Zoals je hierboven leest is ervaring dus heel erg belangrijk voor de vorming van gevoelens die je bij bepaalde groeperingen of rassen krijgt. Analoog aan het spinverhaal zul je in situaties waarin je angst en afkeer hebt gecreëerd ook niet meer kritisch, objectief of neutraal kunnen denken. Je bent ‘’gevormd’’ door de gebeurtenissen die zich in het verleden hebben afgespeeld en zult deze generaliseren naar situaties die zich in de toekomst zullen voordoen.
Ik, Wij, Zij!
Ervaring is natuurlijk niet het hele verhaal. Groepsbinding is ook een belangrijk punt bij de ervaring van andere rassen. De mens is van nature een groepsdier. Overeenkomstige kenmerken worden positief ervaren en zijn ook makkelijk te begrijpen. Er is bij overeenkomstig uiterlijke kenmerken meer kans op eenzelfde manier van in het leven staan waar de normen en waarden van elkaar in overeenstemming zijn.
Kortom: je weet waar je aan toe bent
Mensen die er anders uitzien als de groep waarin jij leeft kunnen andere normen en waarden hebben. Dit kan ervaren worden als een bedreiging. De dominante groep wil dat alles wat afwijkt zich gaat conformeren (aanpassen) aan de normen en waarden van de ‘’wij-groep’’ (integratie)
Voorbeeld: Allochtone moslims die zich zoveel mogelijk hebben aangepast aan de Nederlandse normen en waarden worden door autochtone Nederlanders (de dominante groep) sympathieker gevonden. Een werkloze moslim uit Turkije die geen woord Nederlands spreekt wordt niet gewaardeerd als sympathiek. Deze waardering is gebaseerd op het ‘’anders’’ zijn van de allochtoon. De werkloze moslim uit Turkije wordt een stuk sympathieker gevonden als hij vloeiend Nederlands zou spreken.
Conclusie
Angst en afkeer ten opzichte van minderheden gaan vaak hand in hand en zijn vaak niet reëel. De processen van deze gewaarwordingen spelen zich af in de verschillende delen van de hersenen. Ervaring is een belangrijk aspect als het om deze afkeer gaat. Ben jij eens bedreigd door een minderheidsgroep? Hoe ben jij gevormd door de media? Hoe ben jij opgevoed? Waar ben jij veel mee in aanraking geweest?

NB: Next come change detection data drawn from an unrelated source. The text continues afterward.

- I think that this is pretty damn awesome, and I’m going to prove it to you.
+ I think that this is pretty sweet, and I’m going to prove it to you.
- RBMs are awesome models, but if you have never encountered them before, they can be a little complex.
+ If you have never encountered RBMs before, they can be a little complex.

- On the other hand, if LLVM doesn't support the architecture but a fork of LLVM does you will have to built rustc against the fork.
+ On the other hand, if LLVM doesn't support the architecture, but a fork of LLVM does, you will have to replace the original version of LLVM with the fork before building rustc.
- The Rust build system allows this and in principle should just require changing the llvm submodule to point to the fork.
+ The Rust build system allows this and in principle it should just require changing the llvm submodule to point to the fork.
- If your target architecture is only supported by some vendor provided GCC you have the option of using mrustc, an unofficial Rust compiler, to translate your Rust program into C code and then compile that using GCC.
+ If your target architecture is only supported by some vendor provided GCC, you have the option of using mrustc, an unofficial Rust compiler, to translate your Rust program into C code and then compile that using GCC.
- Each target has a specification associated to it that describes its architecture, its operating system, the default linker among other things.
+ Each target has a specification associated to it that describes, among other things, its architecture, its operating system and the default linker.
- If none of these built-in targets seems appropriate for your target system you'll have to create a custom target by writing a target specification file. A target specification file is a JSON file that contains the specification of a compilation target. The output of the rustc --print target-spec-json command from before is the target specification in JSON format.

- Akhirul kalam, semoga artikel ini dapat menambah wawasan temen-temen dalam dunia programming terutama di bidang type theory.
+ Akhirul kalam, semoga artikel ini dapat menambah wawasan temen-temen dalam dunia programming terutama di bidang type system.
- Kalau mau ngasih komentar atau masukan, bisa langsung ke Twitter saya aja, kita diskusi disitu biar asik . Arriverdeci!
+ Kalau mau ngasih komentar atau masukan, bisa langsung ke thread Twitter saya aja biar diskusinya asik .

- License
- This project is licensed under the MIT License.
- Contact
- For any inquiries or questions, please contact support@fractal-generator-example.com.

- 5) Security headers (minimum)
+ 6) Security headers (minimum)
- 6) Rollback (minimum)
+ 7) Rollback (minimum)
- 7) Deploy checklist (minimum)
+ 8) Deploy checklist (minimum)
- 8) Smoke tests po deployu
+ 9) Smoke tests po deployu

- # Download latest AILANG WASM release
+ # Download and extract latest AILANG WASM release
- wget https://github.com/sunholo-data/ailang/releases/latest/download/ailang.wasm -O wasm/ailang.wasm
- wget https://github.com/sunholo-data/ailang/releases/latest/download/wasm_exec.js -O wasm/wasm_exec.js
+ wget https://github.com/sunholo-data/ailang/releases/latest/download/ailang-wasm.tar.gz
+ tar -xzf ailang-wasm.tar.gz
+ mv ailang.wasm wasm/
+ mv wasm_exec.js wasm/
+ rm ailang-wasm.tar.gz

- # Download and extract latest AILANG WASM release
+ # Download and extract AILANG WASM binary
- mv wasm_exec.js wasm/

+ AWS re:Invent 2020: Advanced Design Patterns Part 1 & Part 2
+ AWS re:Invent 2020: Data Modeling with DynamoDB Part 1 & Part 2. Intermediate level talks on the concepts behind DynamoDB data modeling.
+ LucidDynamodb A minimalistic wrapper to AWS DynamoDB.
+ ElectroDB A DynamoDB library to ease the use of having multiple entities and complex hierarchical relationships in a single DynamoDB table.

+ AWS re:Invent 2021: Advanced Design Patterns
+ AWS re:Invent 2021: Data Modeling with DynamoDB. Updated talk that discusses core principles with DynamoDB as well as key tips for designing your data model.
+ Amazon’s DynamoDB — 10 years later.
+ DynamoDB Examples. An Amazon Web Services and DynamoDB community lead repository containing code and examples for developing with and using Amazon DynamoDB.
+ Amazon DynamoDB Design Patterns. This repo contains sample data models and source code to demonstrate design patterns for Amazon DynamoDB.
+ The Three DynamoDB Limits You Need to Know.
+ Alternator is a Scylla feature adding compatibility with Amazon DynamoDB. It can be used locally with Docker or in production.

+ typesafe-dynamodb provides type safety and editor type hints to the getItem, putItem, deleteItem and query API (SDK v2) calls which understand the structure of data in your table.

Groepsprocessen zijn ook belangrijk. Als je een sterke band hebt met je eigen homogene (gelijke) groep zul je meer moeite hebben met het kunnen accepteren van andere waarden en normen. De afkeer is dan gebaseerd op onzekerheid. Je weet niet wat je aan de ander hebt.
Deze afkeer is menselijk maar in onze samenleving onwenselijk. Angst voor bijvoorbeeld een spin toont grote overeenkomsten met angst en afkeer voor allochtone medemensen. Dit lijkt een drastisch voorbeeld maar het komt op hetzelfde neer: je weet niet wat je aan elkaar hebt.
Om meer respect en verdraagzaamheid te creëren is het verstandig om deze onwetendheid weg te nemen zodat vooroordelen niet de objectieve geest overheersen. Kijk naar de positieve punten van de andere groep. Kijk en zoek naar de overeenkomsten.
Overeenkomsten zoeken met een spin die over je vloer kruipt is natuurlijk een beetje onzinnig maar het is anders als het gaat om verschillende groeperingen of andere ‘’mensenrassen’’. Dit kost een beetje moeite maar uiteindelijk levert het jou, je eigen groep en de wereld om je heen veel meer op.